The mission of the Women’s March was to harness the political power of diverse women and their communities to empower social change. Jan. 22 would have marked the 50th anniversary of Roe versus Wade, the landmark Supreme Court decision legalizing abortion in all 50 states. However, seven months ago the decision was overturned by the Supreme Court. To recognize the anniversary of Roe, and to protest the abortion ban in the United States and in Missouri.
Jessica Miller, a student at UCM, helped organize the event within only about a week. Miller said she and Darlene Budd, Professor of Political Science and International Studies, heard about the Women’s March in Kansas City and wanted to get involved.
Kansas City was planning a march in collaboration with Women’s March Inc, a national left-wing advocacy organization behind the Jan. 21, 2017 “Women’s March on Washington”.
Miller said they planned to take a group of students to KC to participate in the march, but decided to hold it in Warrensburg instead.
“We knew it was possible since we have done it before,” Miller said, referring to the local demonstration for the overturning of Roe last year. “People showed up and showed out. A lot of people came, that were UCM students and local community leaders.
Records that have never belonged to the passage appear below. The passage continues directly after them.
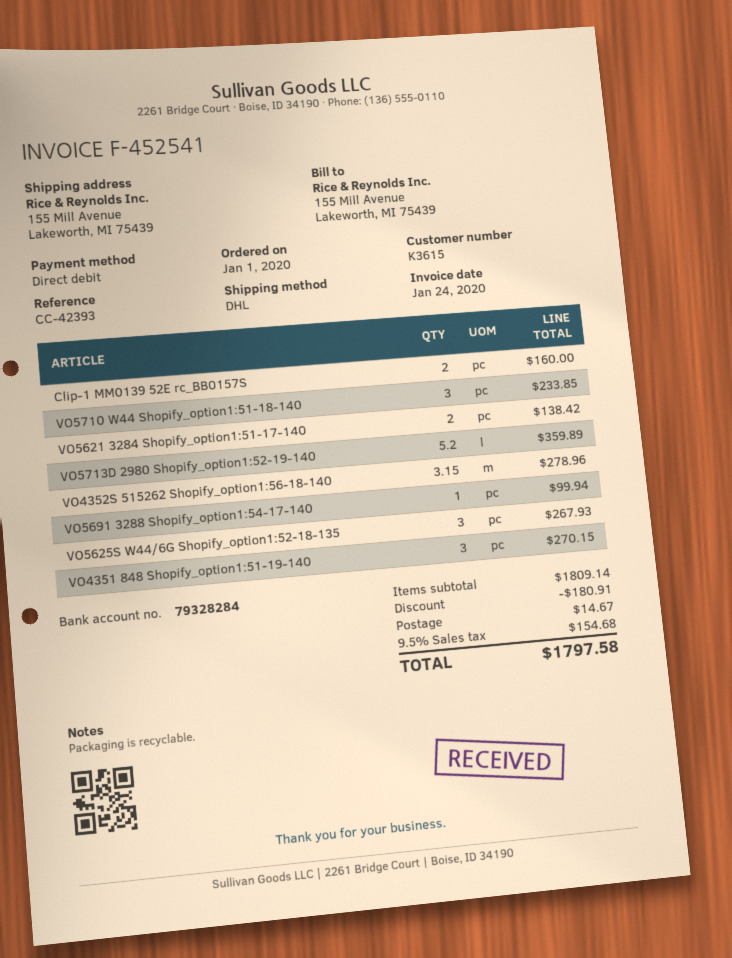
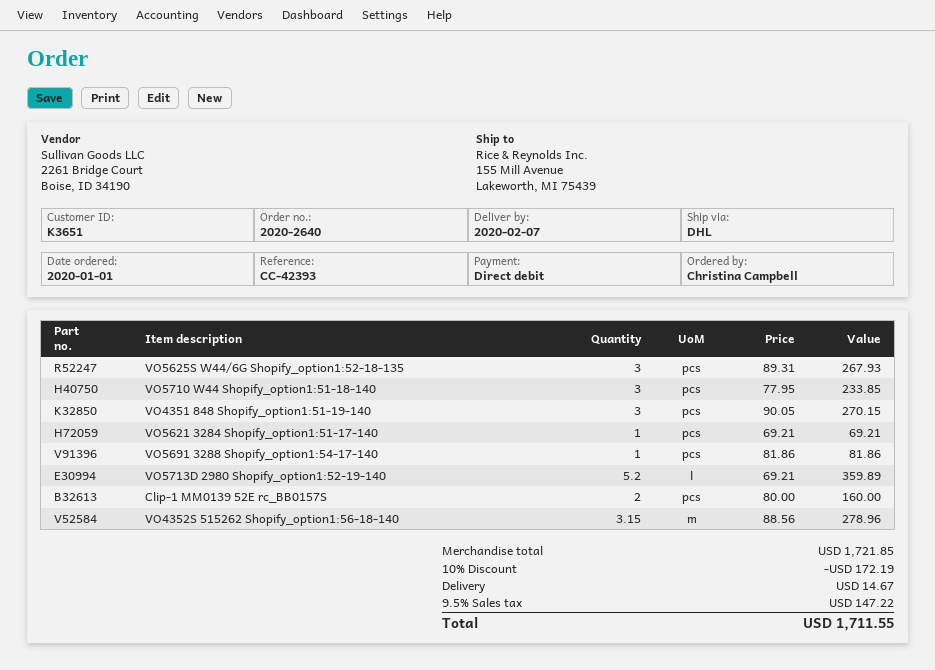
customer number: K3615 -> K3651
VO5621 3284 Shopify_option1:51-17-140: 2 for 138.42 -> 1 for 69.21
VO5691 3288 Shopify_option1:54-17-140: 1 for 99.94 -> 1 for 81.86
subtotal: 1809.14 -> 1721.85
discount: 180.91 -> 172.19
tax: 9.5% = 154.68 -> 9.5% = 147.22
total: 1797.58 -> 1711.55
Plus it is really good to get local communities, like Warrensburg, to get involved in something like this.
- Jessica Miller, UCM Student
There was an emphasis at the march about it being a local and grassroots movement.
Glenda Carmack, an Office Professional from the School of Natural Sciences, spoke at the march noting, “We have to do this in Warrensburg, this grassroot commitment to issues must be everywhere.”
“We cannot let cities be the only place where our voices are heard,” Carmack said. “This county has to know that we have a right to make medical decisions about our own body.”